The object of the present invention is to provide an improved board machine and an improved method of manufacturing a multilayer cardboard web. The invention thus enables the manufacture of a multilayer cardboard web having a printable surface layer with a desired high degree of surface smoothness and maximum dry-solids content after the press section, while safeguarding the web run in the press section.

The board machine, in accordance with the invention, is characterized in that the first forming unit is arranged to form the printable surface layer and arranged with its extended forming wire to transfer the multilayer cardboard web to the upper press felt of the press with the printable surface layer facing downwards to contact the lower press felt in the press nip. The lower press felt has a finer web-contacting surface to exert a greater adhesion force on the multilayer cardboard web than the upper press felt, and the lower press felt at the discharge side of the nip is arranged to encompass the lower press roll by a pre-determined minimum sector angle α measured from a point in the press nip intersected by the 0 line of the press, as defined herein for a roll press and a shoe press, respectively.

The method, in accordance with the invention, is characterized in that the printable surface layer is formed in the first forming unit and the extended forming wire transfers the multilayer cardboard web to the upper press felt of the press with the printable surface layer facing downwards so that it is in contact with the lower press felt in the press nip.
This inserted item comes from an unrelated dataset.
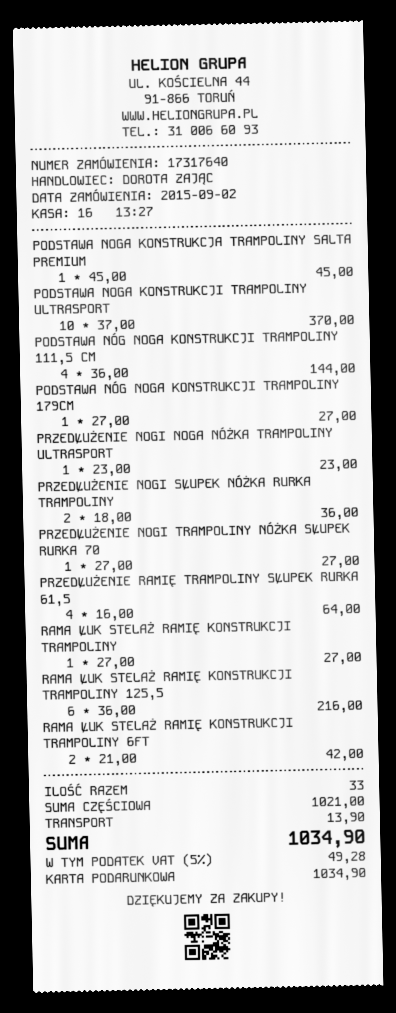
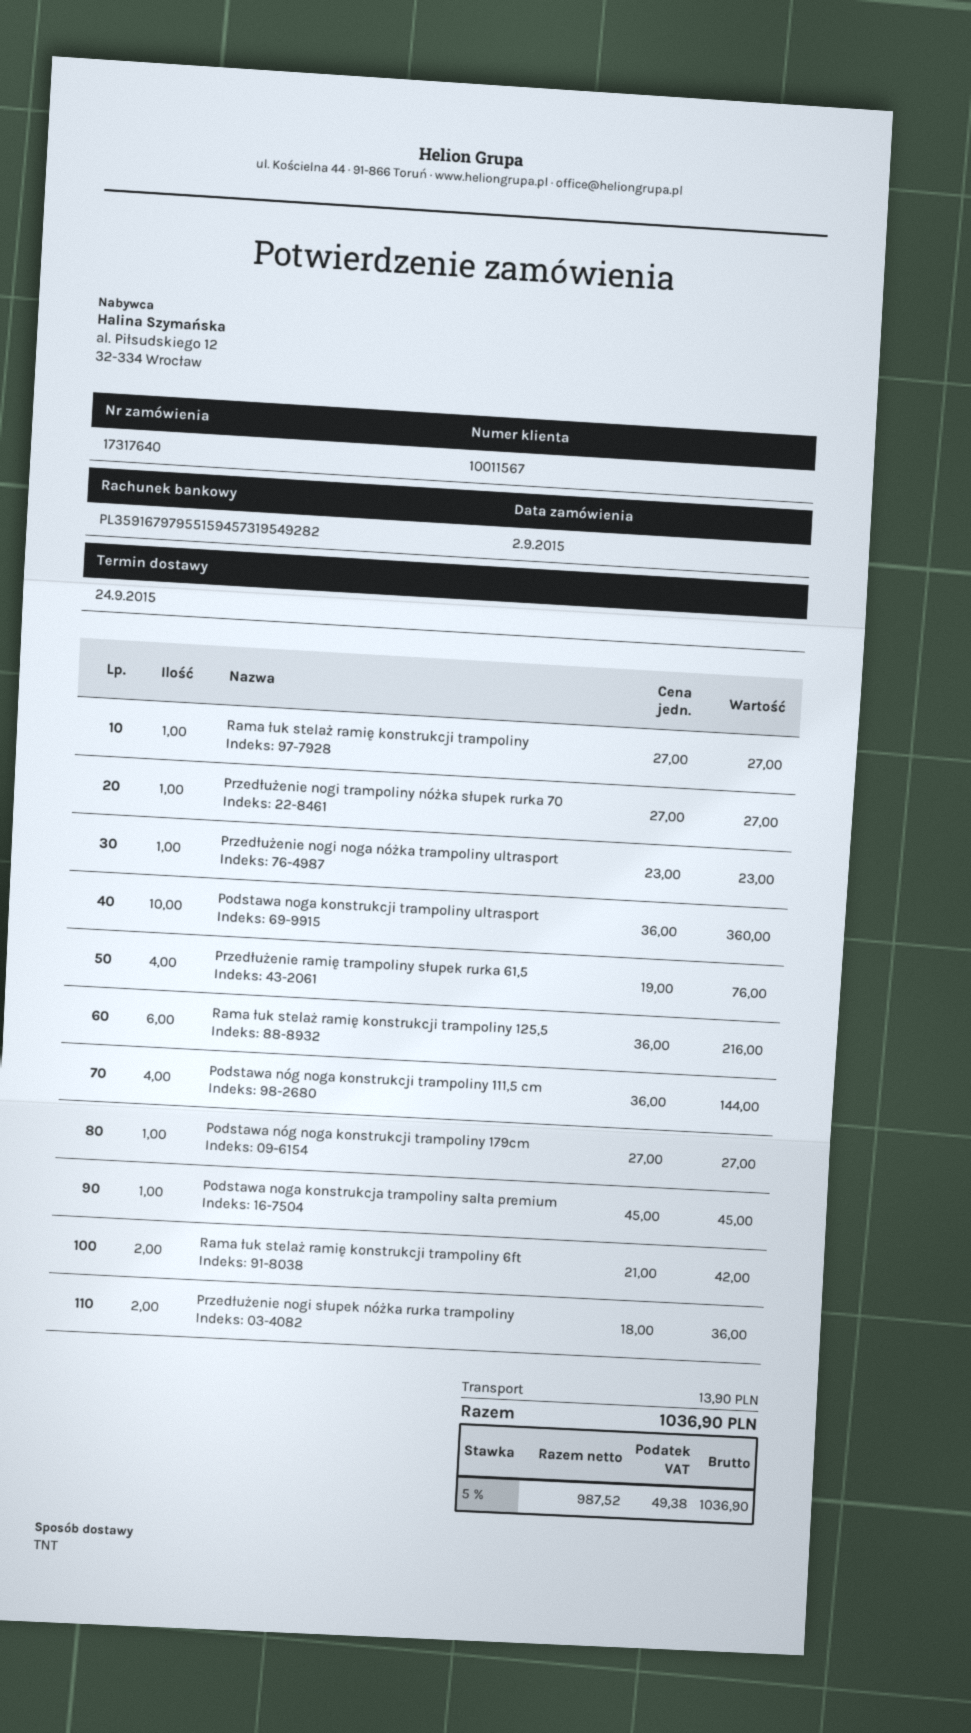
PODSTAWA NOGA KONSTRUKCJI TRAMPOLINY ULTRASPORT: 10 x 37.00 = 370.00 -> 10 x 36.00 = 360.00
PRZEDŁUŻENIE RAMIĘ TRAMPOLINY SŁUPEK RURKA 61,5: 4 x 16.00 = 64.00 -> 4 x 19.00 = 76.00
tax: 5% = 49.28 -> 5% = 49.38
total: 1034.90 -> 1036.90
The lower press felt exerts a greater adhesion force on the multilayer cardboard web than the upper press felt by virtue of its finer web-contacting surface, and the lower press felt is caused to encompass the lower press roll by a pre-determined minimum sector angle α measured from a point in the press nip intersected by the 0 line of the press, as defined herein for a roll press and a shoe press, respectively.

The above and other objects, features, and advantages of the invention will become more apparent from the following description of certain preferred embodiments thereof, when taken in conjunction with the accompanying drawings in which:

FIG. 1 shows schematically parts of a board machine for manufacturing a multilayer board web in accordance with a first embodiment of the invention.

FIG. 2 shows schematically parts of a board machine for manufacturing a multilayer cardboard web in accordance with a second embodiment of the invention.

FIG. 3 is a cross section along the line III--III in FIG. 1.

FIG. 4 shows schematically a part of a shoe press used in the board machines shown in FIGS. 1 and 2.

FIG. 5 shows schematically a roll press in a board machine for manufacturing a multilayer cardboard web in accordance with a third embodiment of the invention.

The present invention now will be described more fully hereinafter with reference to the accompanying drawings, in which preferred embodiments of the invention are shown. This invention may, however, be embodied in many different forms and should not be construed as limited to the embodiments set forth herein; rather, these embodiments are provided so that this disclosure will be thorough and complete, and will fully convey the scope of the invention to those skilled in the art. Like numbers refer to like elements throughout.

FIGS. 1 and 2 show schematically parts of a board machine for manufacturing a cardboard web 1, consisting of a first layer 2 and a further layer 3. In the embodiment shown and in accordance with the present invention, the first layer 2 forms a surface layer in the finished two-layer cardboard web, while the further layer 3 forms its core. Alternatively, a cardboard web is manufactured, consisting of said first layer and several further layers, one of which is said core.

The board machines comprise a wet section 4, a press section 5 and a drying section 6.

The wet section 4 comprises a first forming unit 7 for manufacturing the first layer 2 and a second forming unit 8 for manufacturing the second layer 3.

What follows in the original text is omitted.